Output each record below exactly as it stands, leaving out the pictures.

Change detection outputs
****

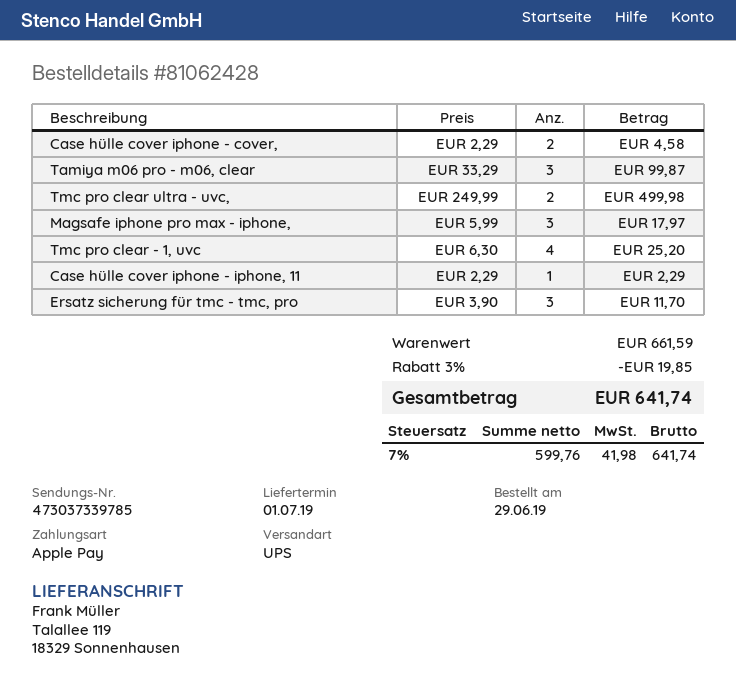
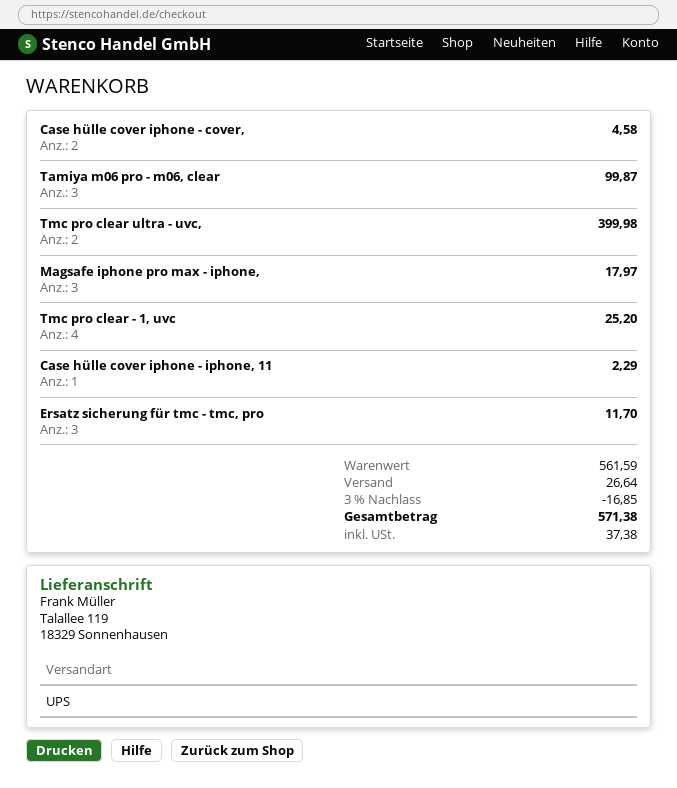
Tmc pro clear ultra - uvc,: 2 for 499.98 -> 2 for 399.98
subtotal: 661.59 -> 561.59
discount: 3% = 19.85 -> 3% = 16.85
shipping: none -> 26.64
tax: 41.98 -> 37.38
total: 641.74 -> 571.38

****

- [Exercise solution]:
Tmc pro clear ultra - uvc,: 2 for 499.98 -> 2 for 399.98
subtotal: 661.59 -> 561.59
discount: 3% = 19.85 -> 3% = 16.85
shipping: none -> 26.64
tax: 41.98 -> 37.38
total: 641.74 -> 571.38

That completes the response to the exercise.